» **What to produce**
Look below for the line containing "shipping: 19.50 -> none" and the line containing "balance: 602.78 -> 412.80"; repeat exactly those two lines and all lines between them, and nothing else.

[Records from a collection]

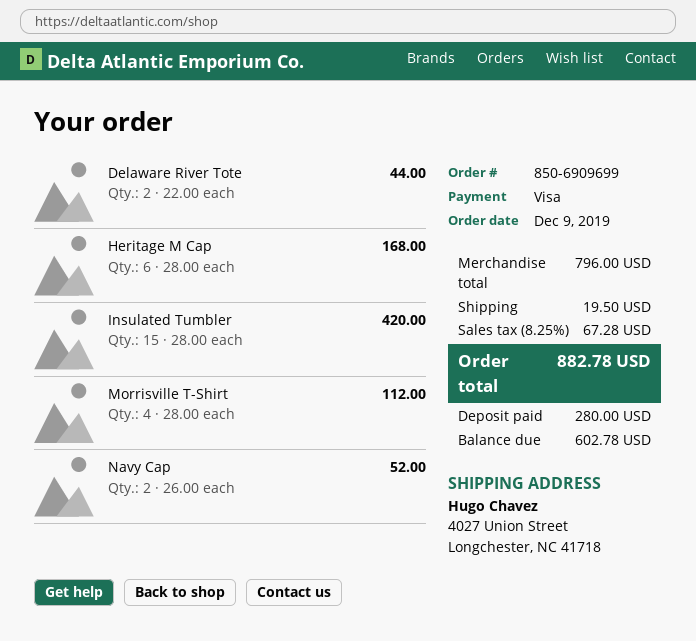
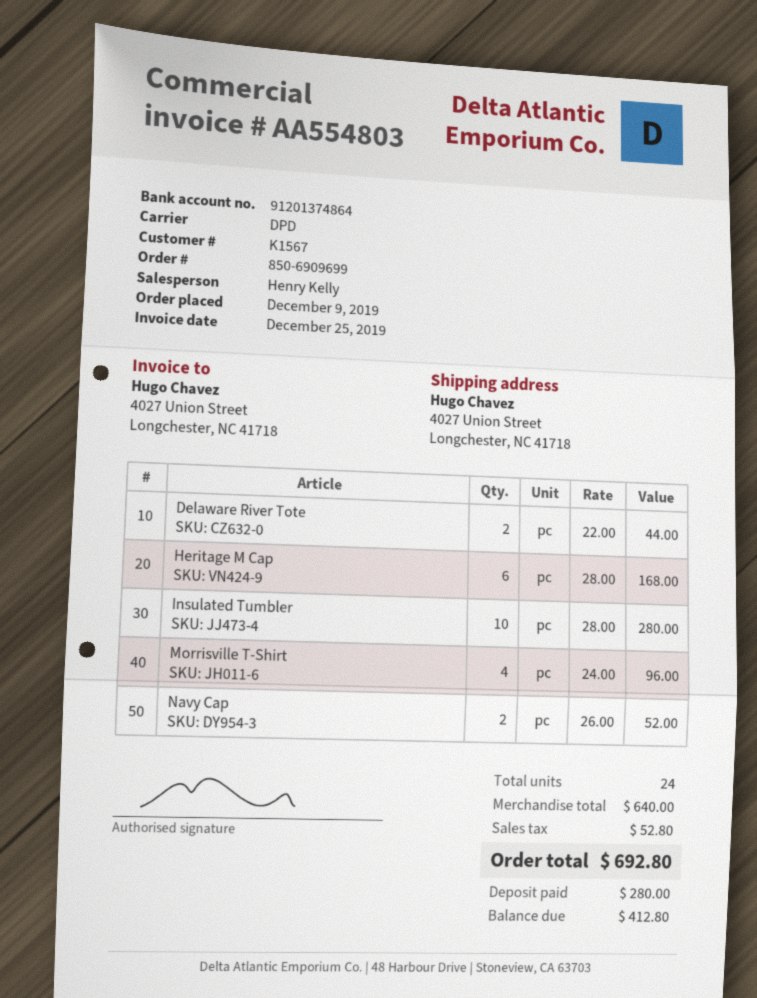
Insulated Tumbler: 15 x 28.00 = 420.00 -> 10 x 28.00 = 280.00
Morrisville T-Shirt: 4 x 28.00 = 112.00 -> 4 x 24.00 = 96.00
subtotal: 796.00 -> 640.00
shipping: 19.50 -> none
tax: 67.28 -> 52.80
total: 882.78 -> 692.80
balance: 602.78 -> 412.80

--

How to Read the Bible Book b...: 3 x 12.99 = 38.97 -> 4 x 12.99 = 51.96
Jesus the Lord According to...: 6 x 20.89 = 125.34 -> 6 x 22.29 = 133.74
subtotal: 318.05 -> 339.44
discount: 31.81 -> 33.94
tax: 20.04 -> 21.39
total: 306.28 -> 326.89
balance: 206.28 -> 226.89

---

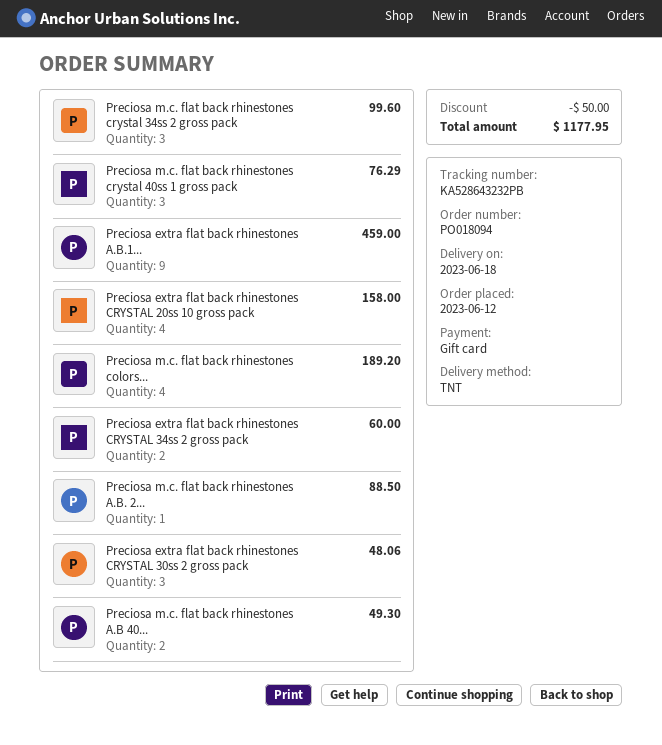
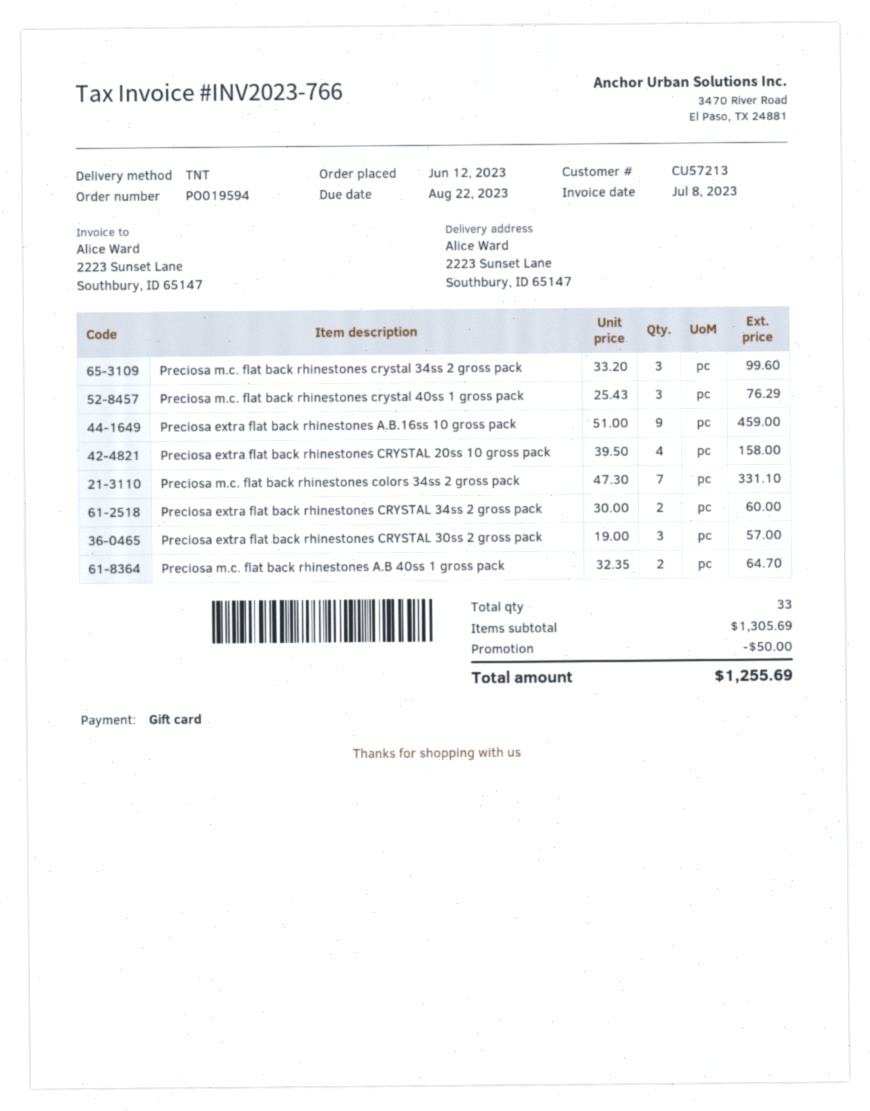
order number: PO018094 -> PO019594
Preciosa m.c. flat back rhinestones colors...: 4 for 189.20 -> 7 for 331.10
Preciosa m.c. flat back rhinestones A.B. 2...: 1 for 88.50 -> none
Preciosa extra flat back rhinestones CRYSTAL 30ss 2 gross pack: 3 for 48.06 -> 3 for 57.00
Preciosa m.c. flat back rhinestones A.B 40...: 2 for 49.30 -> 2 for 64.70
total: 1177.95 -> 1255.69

» **Answer box**
shipping: 19.50 -> none
tax: 67.28 -> 52.80
total: 882.78 -> 692.80
balance: 602.78 -> 412.80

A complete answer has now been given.